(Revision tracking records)
[Start of Attachment]

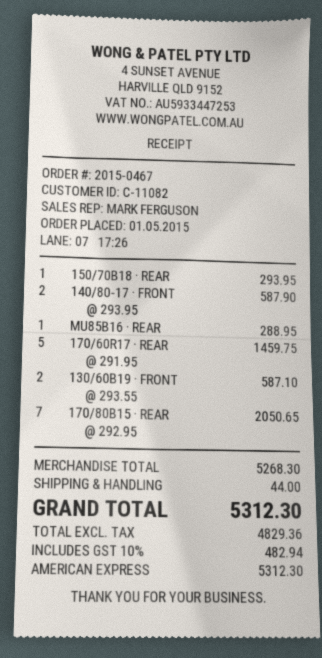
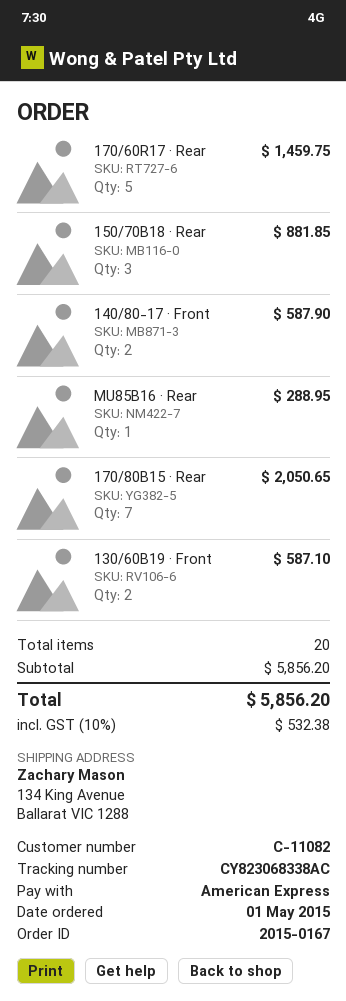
order number: 2015-0467 -> 2015-0167
150/70B18 · REAR: 1 for 293.95 -> 3 for 881.85
subtotal: 5268.30 -> 5856.20
shipping: 44.00 -> none
tax: 10% = 482.94 -> 10% = 532.38
total: 5312.30 -> 5856.20

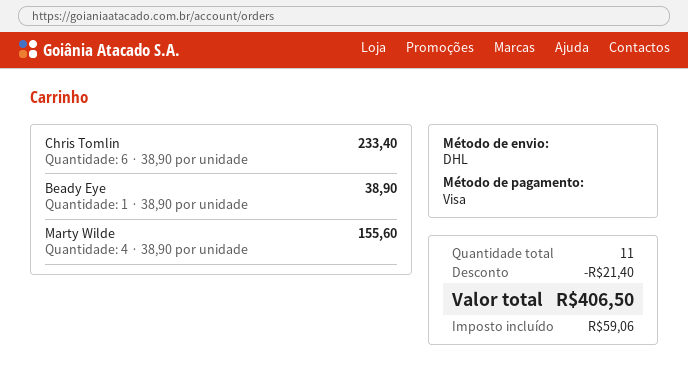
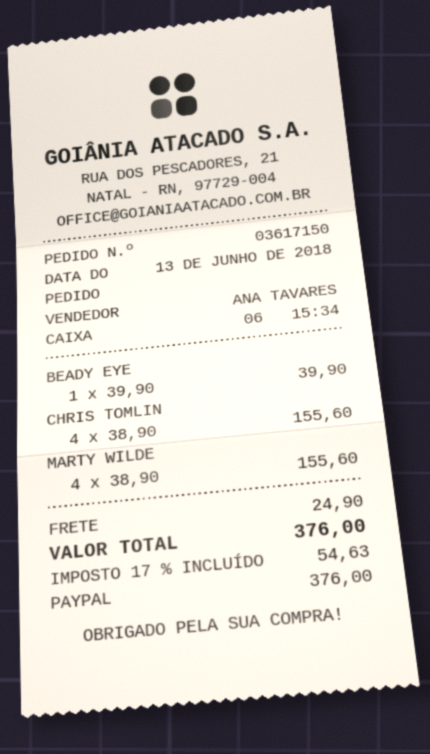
payment method: Visa -> PayPal
Chris Tomlin: 6 x 38.90 = 233.40 -> 4 x 38.90 = 155.60
Beady Eye: 1 x 38.90 = 38.90 -> 1 x 39.90 = 39.90
discount: 21.40 -> none
shipping: none -> 24.90
tax: 59.06 -> 54.63
total: 406.50 -> 376.00

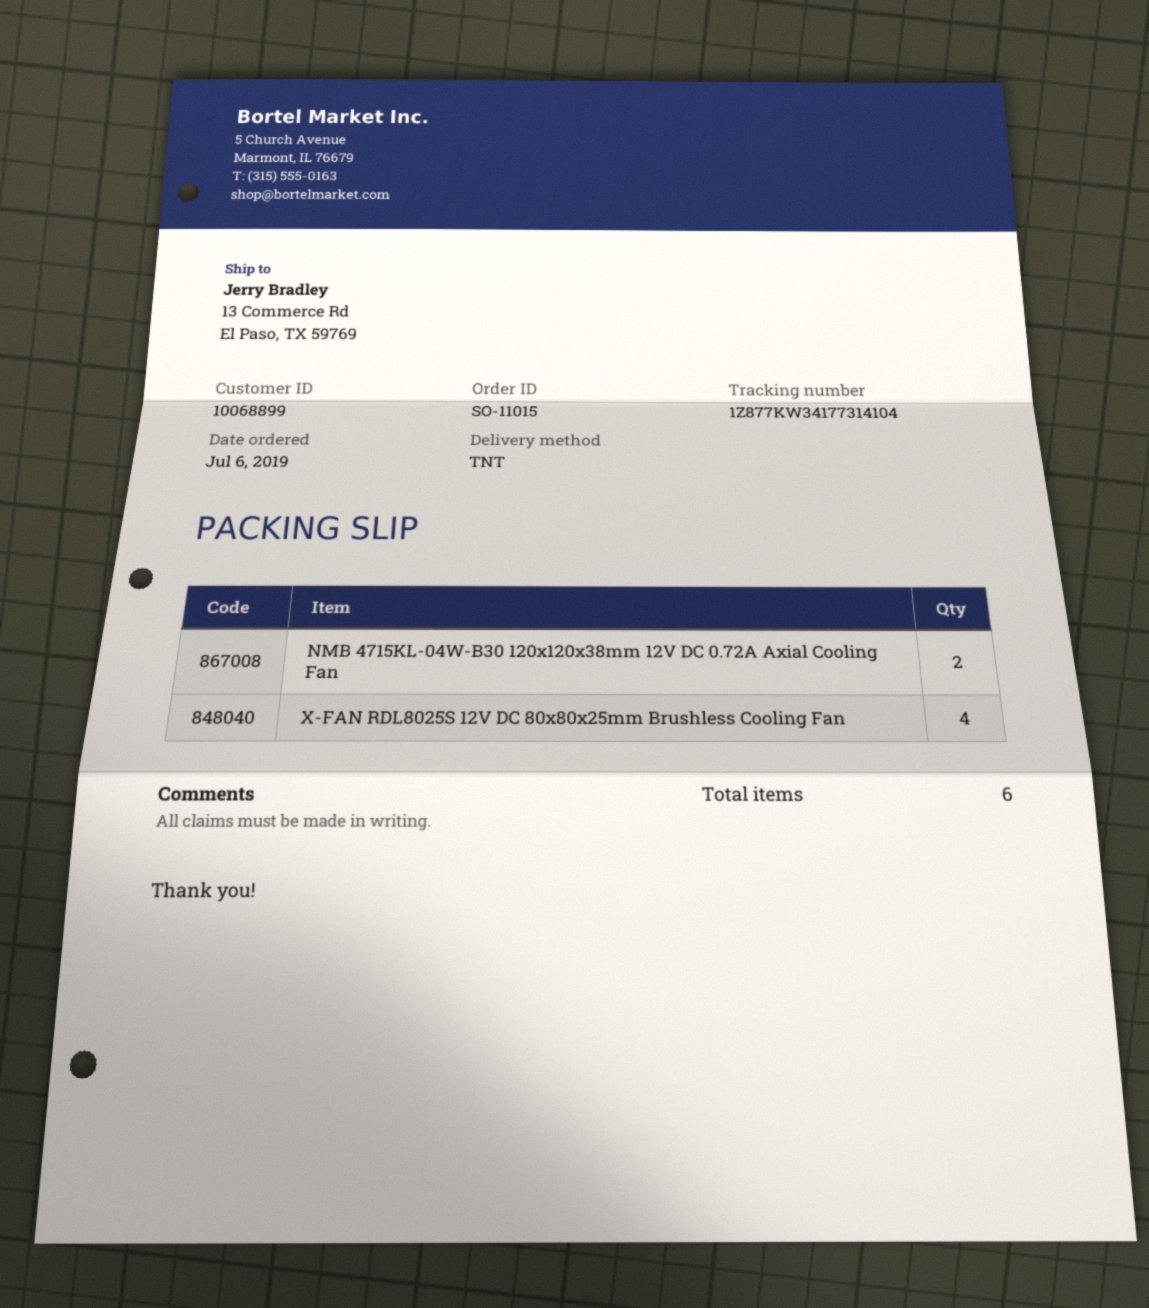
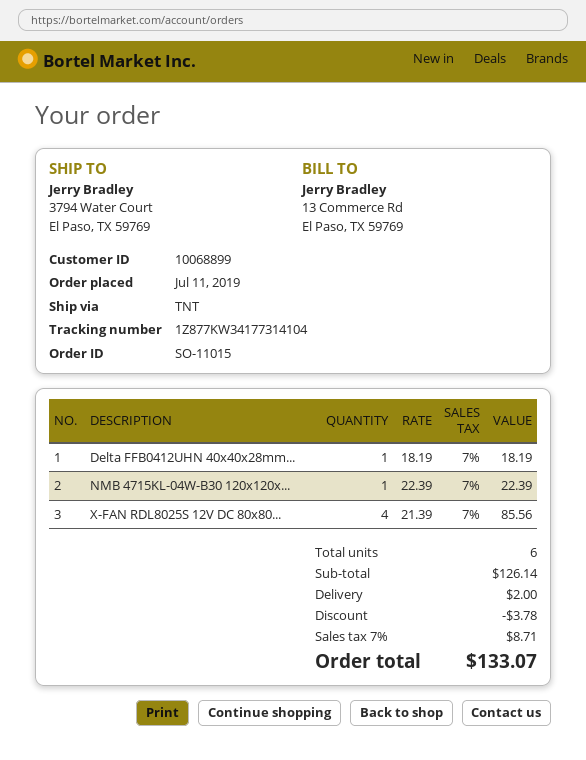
order date: 2019-07-06 -> 2019-07-11
ship to: 13 Commerce Rd, El Paso, TX 59769 -> 3794 Water Court, El Paso, TX 59769
NMB 4715KL-04W-B30 120x120x38mm 12V DC 0.72A Axial Cooling Fan: 2 -> 1
Delta FFB0412UHN 40x40x28mm...: none -> 1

[End of Attachment]

__What you need to do__. Each entry above is to be written out exactly. The pictures stay out.

__Completed task__.
order number: 2015-0467 -> 2015-0167
150/70B18 · REAR: 1 for 293.95 -> 3 for 881.85
subtotal: 5268.30 -> 5856.20
shipping: 44.00 -> none
tax: 10% = 482.94 -> 10% = 532.38
total: 5312.30 -> 5856.20

payment method: Visa -> PayPal
Chris Tomlin: 6 x 38.90 = 233.40 -> 4 x 38.90 = 155.60
Beady Eye: 1 x 38.90 = 38.90 -> 1 x 39.90 = 39.90
discount: 21.40 -> none
shipping: none -> 24.90
tax: 59.06 -> 54.63
total: 406.50 -> 376.00

order date: 2019-07-06 -> 2019-07-11
ship to: 13 Commerce Rd, El Paso, TX 59769 -> 3794 Water Court, El Paso, TX 59769
NMB 4715KL-04W-B30 120x120x38mm 12V DC 0.72A Axial Cooling Fan: 2 -> 1
Delta FFB0412UHN 40x40x28mm...: none -> 1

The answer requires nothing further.